Forehead lifts (or browlifts) are an important part of overall facial rejuvenation. There are several types of browlifts, including coronal, anterior hairline, direct, suprabrow and endoscopic. With the exception of the Endoscopic Browlift, all of the other methods require fairly extensive incisions (coronal browlift and anterior hairline browlift) or incisions that are located in fairly visible locations direct browlift and suprabrow browlift). The coronal incision is located several inches back from the hairline, but the scar goes from ear-to-ear. The anterior hairline incision runs along the length of the anterior hairline, where the forehead meets the scalp. The direct browlift incision runs from one side of the forehead to the other. This technique is usually reserved for older patients with extremely deep forehead creases. In these cases, the scar will usually blend in with the other deep creases on the forehead. The suprabrow browlift involves incisions located directly over the eyebrows and is also often reserved for older patients with deep forehead creases. Because of the extent and visibility of the incisions with these more traditional browlifting methods, patient acceptance was quite low. This limited patient acceptance
In the mid-1990's, the Endoscopic Browlift was developed. The endoscopic browlift is a form of minimally-invasive surgery, where the incisions are quite small and, therefore, are relatively imperceptible when they healed. The endoscopic browlift became the preferred methods for many plastic surgeons, because patients were much more willing to accept five small incisions hidden in the hair, as opposed to the much larger and more visible incisions of the other methods.
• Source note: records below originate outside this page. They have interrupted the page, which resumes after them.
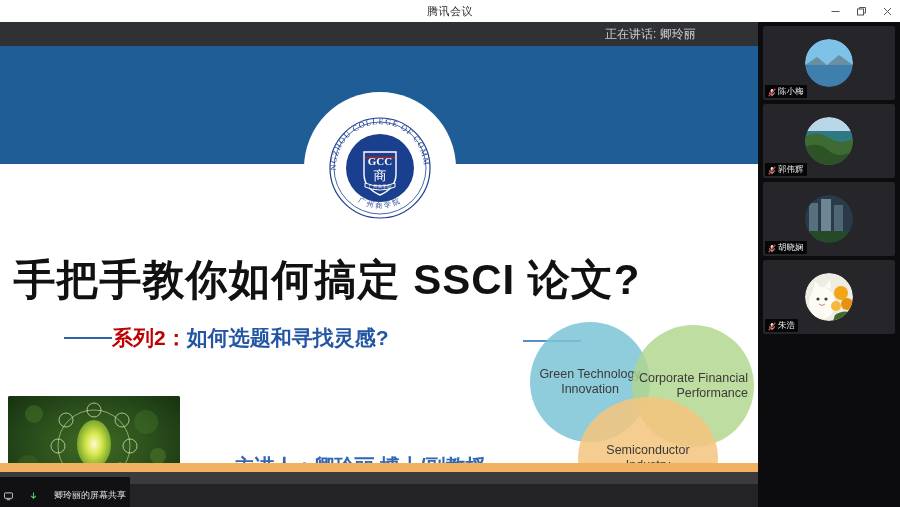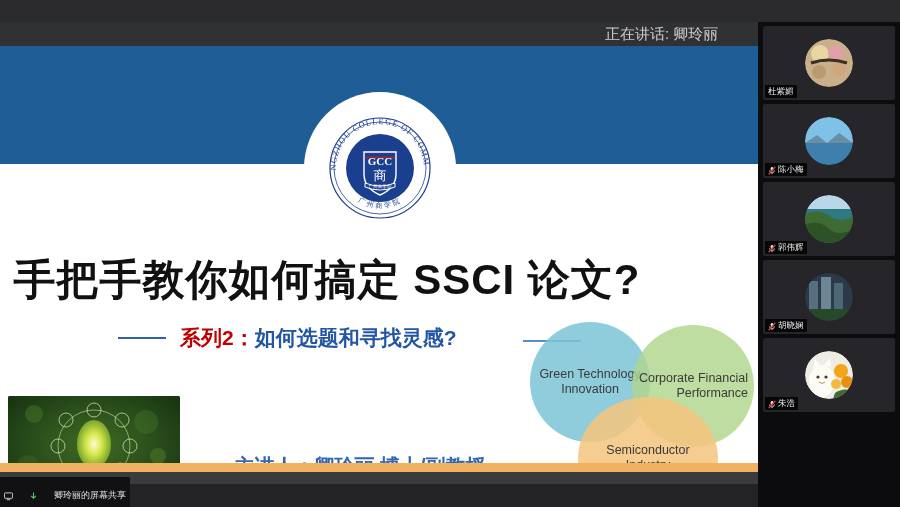--- a/index.html
+++ b/index.html
@@ -324,6 +324,28 @@
 
 <div id="app">
 
+  <div class="titlebar">
+    <div class="titlebar-title">腾讯会议</div>
+    <div class="win-controls">
+      <div class="win-btn">
+        <svg width="11" height="11" viewBox="0 0 11 11">
+            <line x1="1.5" y1="5.5" x2="9.5" y2="5.5" stroke="#555" stroke-width="1"></line>
+          </svg>
+      </div>
+      <div class="win-btn">
+        <svg width="11" height="11" viewBox="0 0 11 11">
+          <rect x="1.5" y="3" width="6" height="6" fill="none" stroke="#555" stroke-width="1"></rect>
+          <polyline points="3.5,3 3.5,1.5 9.5,1.5 9.5,7 8,7" fill="none" stroke="#555" stroke-width="1"></polyline>
+        </svg>
+      </div>
+      <div class="win-btn">
+        <svg width="11" height="11" viewBox="0 0 11 11">
+          <line x1="2" y1="2" x2="9" y2="9" stroke="#555" stroke-width="1"></line>
+          <line x1="9" y1="2" x2="2" y2="9" stroke="#555" stroke-width="1"></line>
+        </svg>
+      </div>
+    </div>
+  </div>
 
   <div class="meeting-topbar"></div>
   <div class="speaking-indicator">

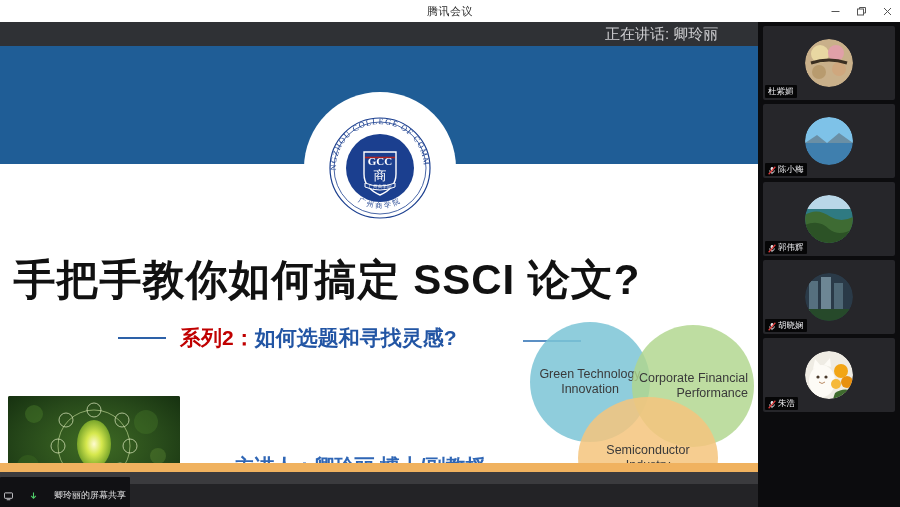--- a/index.html
+++ b/index.html
@@ -72,7 +72,7 @@
     gap: 4px;
   }
   .speaking-text {
-    font-size: 15px;
+    font-size: 12px;
     color: #cfcfd2;
     white-space: nowrap;
   }

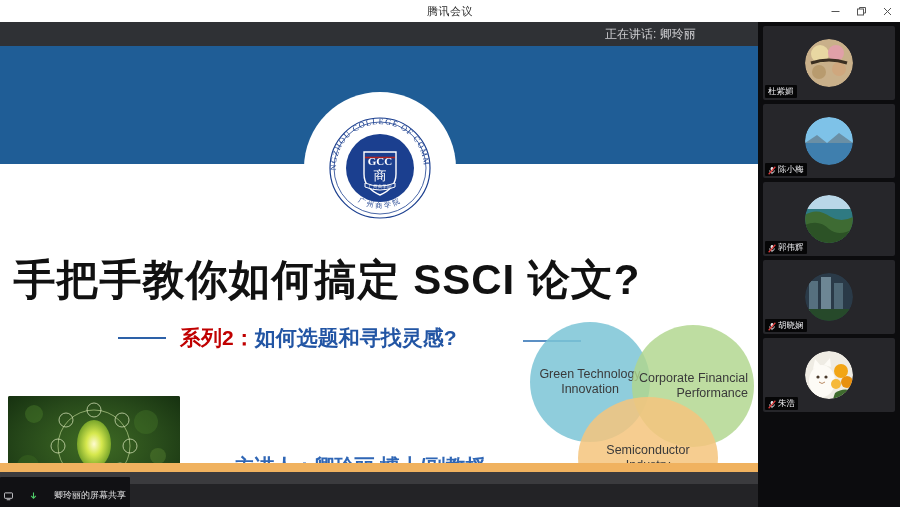--- a/index.html
+++ b/index.html
@@ -476,21 +476,6 @@
 
   <div class="rail">
 
-    <div class="tile">
-      <div class="tile-avatar">
-        <svg width="48" height="48" viewBox="0 0 48 48">
-          <circle cx="24" cy="24" r="24" fill="#c9b08a"></circle>
-          <circle cx="15" cy="15" r="9" fill="#e8d7a2"></circle>
-          <circle cx="31" cy="14" r="8" fill="#e0a0a8"></circle>
-          <circle cx="34" cy="30" r="7" fill="#cfa77e"></circle>
-          <circle cx="14" cy="33" r="7" fill="#b89b6e"></circle>
-          <path d="M6 24 Q24 18 42 24" stroke="#3a2f22" stroke-width="3" fill="none"></path>
-        </svg>
-      </div>
-      <div class="tile-namebar">
-        <span class="tile-name">杜紫媚</span>
-      </div>
-    </div>
 
     <div class="tile">
       <div class="tile-avatar">

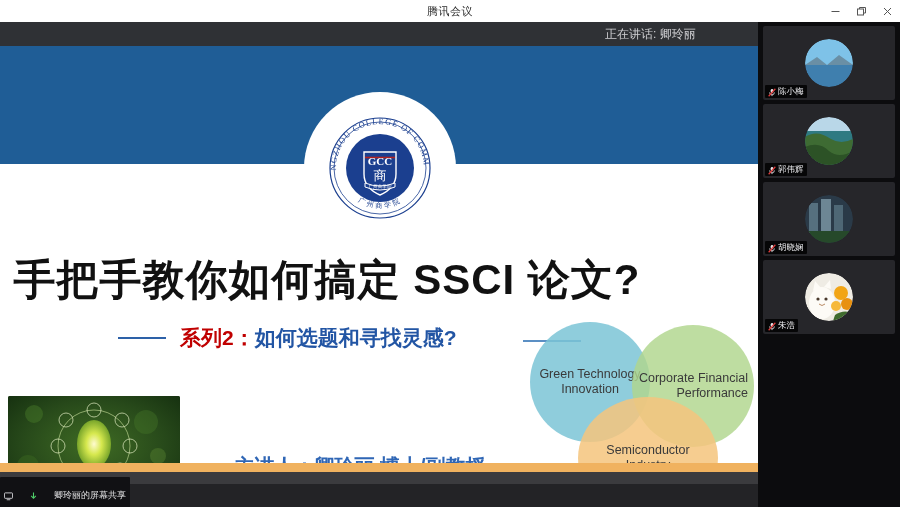--- a/index.html
+++ b/index.html
@@ -140,8 +140,7 @@
     width: 640px;
     display: flex;
     align-items: center;
-    gap: 14px;
-    padding-left: 118px;
+    padding-left: 64px;
     box-sizing: border-box;
   }
   .rule {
The technique involves four or five small (less than an inch) incisions placed an inch or two behind the hairline. The forehead tissues are freed up from the bone, allowing the tissues to be moved upward. Various methods are used to keep the forehead tissues in place once they are lifted. Methods of "fixation" include titanium screws, absorbable screws and other methods. I have been using, for the past few years, a method of fixation known as the Endotine Method. The Endotine device is an absorbable, triangular device that has five tiny spikes (or "tines") on the top and a post on the bottom. The post is secured to the bone and the scalp is pulled up and placed firmly on the tines, thereby keeping the brow lifted. The Endotine devices dissolve in about six months, but by that time the tissues have healed into place and they stay where they are at that point, even thought the device has dissolved.
Minimally-invasive browlifting methods like the Endoscopic Browlift have led to much greater patient acceptance, and refinements like the Endotine Device has further improved the success rate with the Endoscopic Browlift. In the past, it was not uncommon to see a patient with a tight face, but with a brow that was droopy. This was because many patients simply did not want the large scar of the coronal browlift. Today, it is rare to see that "disconnect" between a youthful face and an aged brow.